(Beginning of TASK INPUTS)

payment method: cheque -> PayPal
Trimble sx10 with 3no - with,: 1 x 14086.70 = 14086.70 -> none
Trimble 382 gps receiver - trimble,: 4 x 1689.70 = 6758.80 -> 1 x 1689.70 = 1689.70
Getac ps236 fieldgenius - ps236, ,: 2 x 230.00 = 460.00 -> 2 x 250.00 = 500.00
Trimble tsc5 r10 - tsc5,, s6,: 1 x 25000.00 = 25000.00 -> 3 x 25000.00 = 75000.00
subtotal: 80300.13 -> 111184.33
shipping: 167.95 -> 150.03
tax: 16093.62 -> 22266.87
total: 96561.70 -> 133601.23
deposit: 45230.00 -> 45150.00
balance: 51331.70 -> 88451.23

(End of TASK INPUTS)
(Beginning of TASK INPUTS)

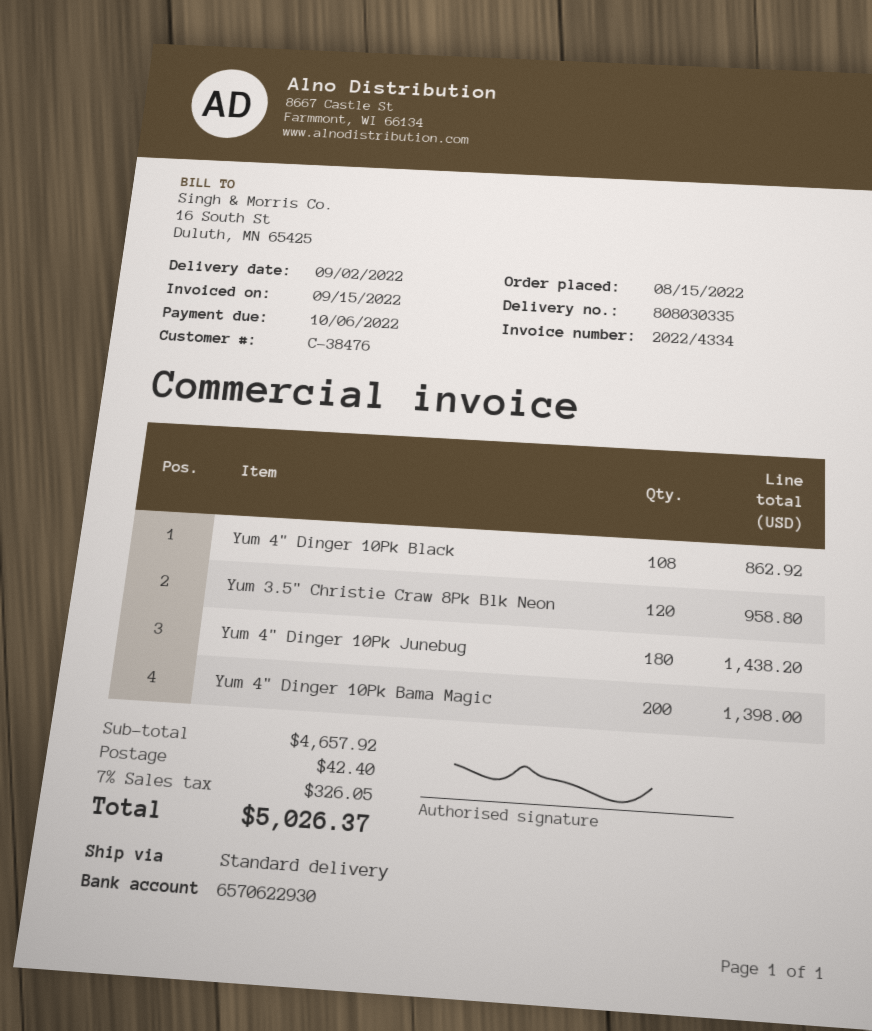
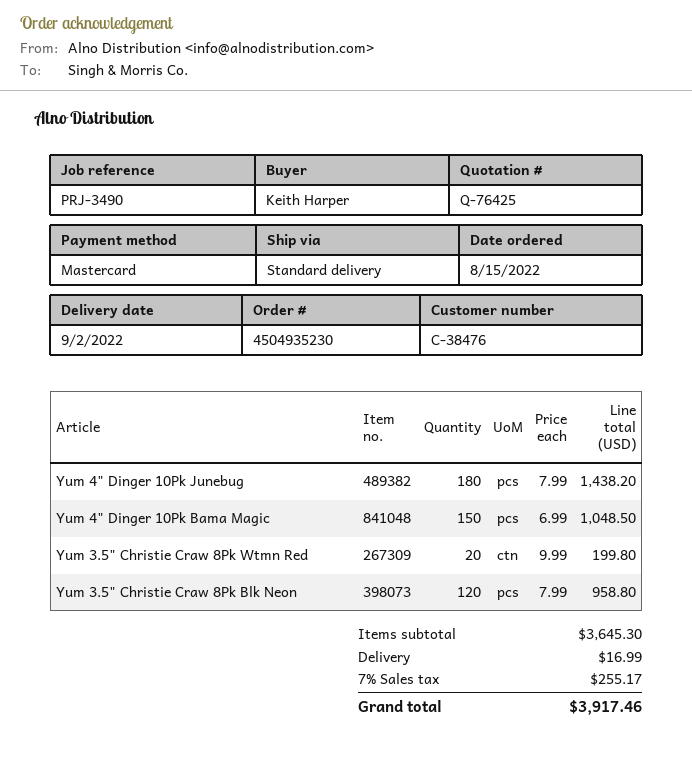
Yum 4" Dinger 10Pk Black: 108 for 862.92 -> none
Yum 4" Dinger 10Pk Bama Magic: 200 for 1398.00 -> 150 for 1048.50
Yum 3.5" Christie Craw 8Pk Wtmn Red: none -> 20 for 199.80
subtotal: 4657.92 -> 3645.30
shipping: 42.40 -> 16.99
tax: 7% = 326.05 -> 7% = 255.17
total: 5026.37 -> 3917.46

(End of TASK INPUTS)
(Beginning of TASK INPUTS)

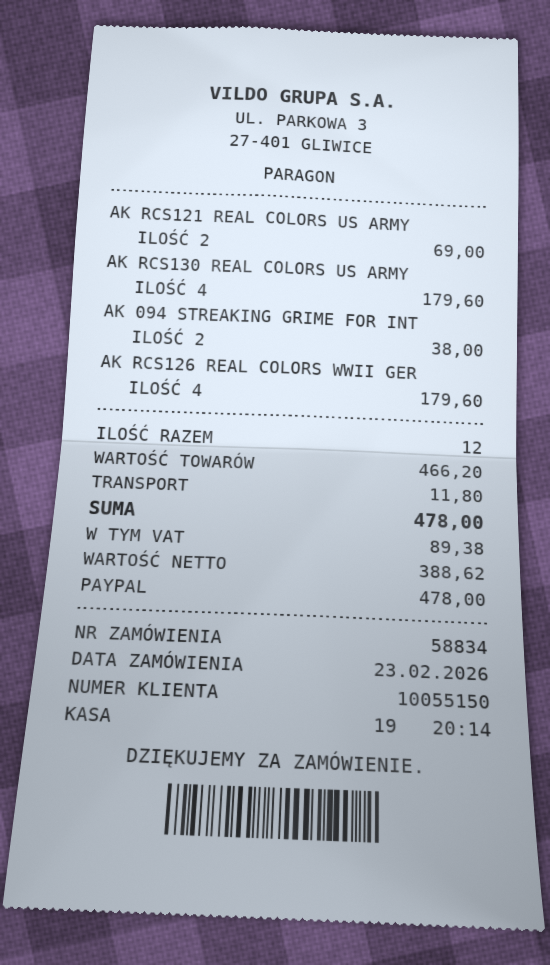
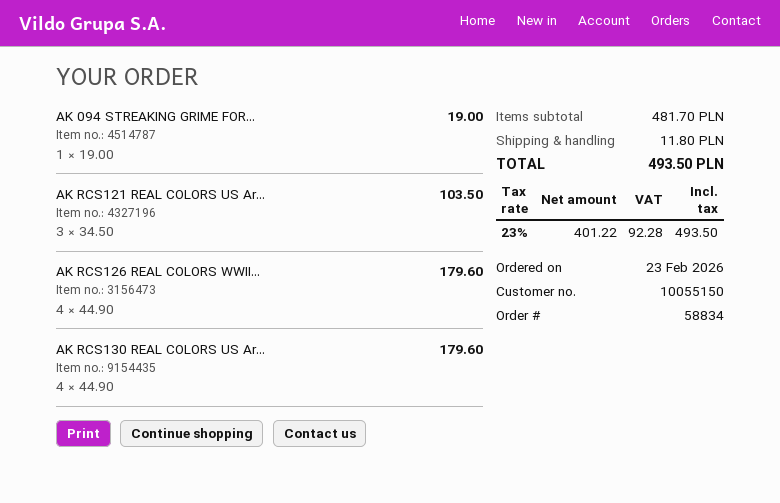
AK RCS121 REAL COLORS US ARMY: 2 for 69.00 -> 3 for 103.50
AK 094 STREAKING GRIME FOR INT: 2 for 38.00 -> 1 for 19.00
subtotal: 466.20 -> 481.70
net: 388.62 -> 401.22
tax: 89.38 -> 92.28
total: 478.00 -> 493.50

(End of TASK INPUTS)

PROBLEM DESCRIPTION: Everything from the line with "payment method: cheque -> PayPal" through the line with "balance: 51331.70 -> 88451.23" should be written out exactly as it appears above, end lines included, and nothing outside that range.

RESULT:
payment method: cheque -> PayPal
Trimble sx10 with 3no - with,: 1 x 14086.70 = 14086.70 -> none
Trimble 382 gps receiver - trimble,: 4 x 1689.70 = 6758.80 -> 1 x 1689.70 = 1689.70
Getac ps236 fieldgenius - ps236, ,: 2 x 230.00 = 460.00 -> 2 x 250.00 = 500.00
Trimble tsc5 r10 - tsc5,, s6,: 1 x 25000.00 = 25000.00 -> 3 x 25000.00 = 75000.00
subtotal: 80300.13 -> 111184.33
shipping: 167.95 -> 150.03
tax: 16093.62 -> 22266.87
total: 96561.70 -> 133601.23
deposit: 45230.00 -> 45150.00
balance: 51331.70 -> 88451.23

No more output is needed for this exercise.